The Characteristic Star Formation Histories of Galaxies at Redshifts z ~ 2-7

Abstract

A large sample of spectroscopically confirmed star-forming galaxies at redshifts 1.4 ≤ z_(spec) ≤ 3.7, with complementary imaging in the near- and mid-IR from the ground and from the Hubble Space Telescope and Spitzer Space Telescope, is used to infer the average star formation histories (SFHs) of typical galaxies from z ∼ 2 to 7. For a subset of 302 galaxies at 1.5 ≤ z_(spec) < 2.6, we perform a detailed comparison of star formation rates (SFRs) determined from spectral energy distribution (SED) modeling (SFRs[SED]) and those calculated from deep Keck UV and Spitzer/MIPS 24μm imaging (SFRs[IR+UV]).

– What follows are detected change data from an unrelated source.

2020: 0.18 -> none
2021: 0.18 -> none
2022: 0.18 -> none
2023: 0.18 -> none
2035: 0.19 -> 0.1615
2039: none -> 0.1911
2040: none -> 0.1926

Exponentially declining SFHs yield SFRs[SED] that are 5–10 times lower on average than SFRs[IR+UV], indicating that declining SFHs may not be accurate for typical galaxies at z ≳ 2. The SFRs of z ∼ 2–3 galaxies are directly proportional to their stellar masses (M_*), with unity slope—a result that is confirmed with Spitzer/IRAC stacks of 1179 UV-faint (R > 25.5) galaxies—for M_* ≳ 5 × 10^8M_⊙ and SFRs ≳ 2M_⊙ yr^(−1). We interpret this result in the context of several systematic biases that can affect determinations of the SFR–M_* relation. The average specific SFRs at z ∼ 2–3 are remarkably similar within a factor of two to those measured at z ≳ 4, implying that the average SFH is one where SFRs increase with time. A consequence of these rising SFHs is that (1) a substantial fraction of UV-bright z ∼ 2–3 galaxies had faint sub-L* progenitors at z ≳ 4; and (2) gas masses must increase with time from z = 2 to 7, over which time the net cold gas accretion rate—as inferred from the specific SFR and the Kennicutt–Schmidt relation—is ∼2–3 times larger than the SFR. However, if we evolve to higher redshift the SFHs and masses of the halos that are expected to host L* galaxies at z ∼ 2, then we find that ≾10% of the baryons accreted onto typical halos at z ≳ 4 actually contribute to star formation at those epochs. These results highlight the relative inefficiency of star formation even at early cosmic times when galaxies were first assembling.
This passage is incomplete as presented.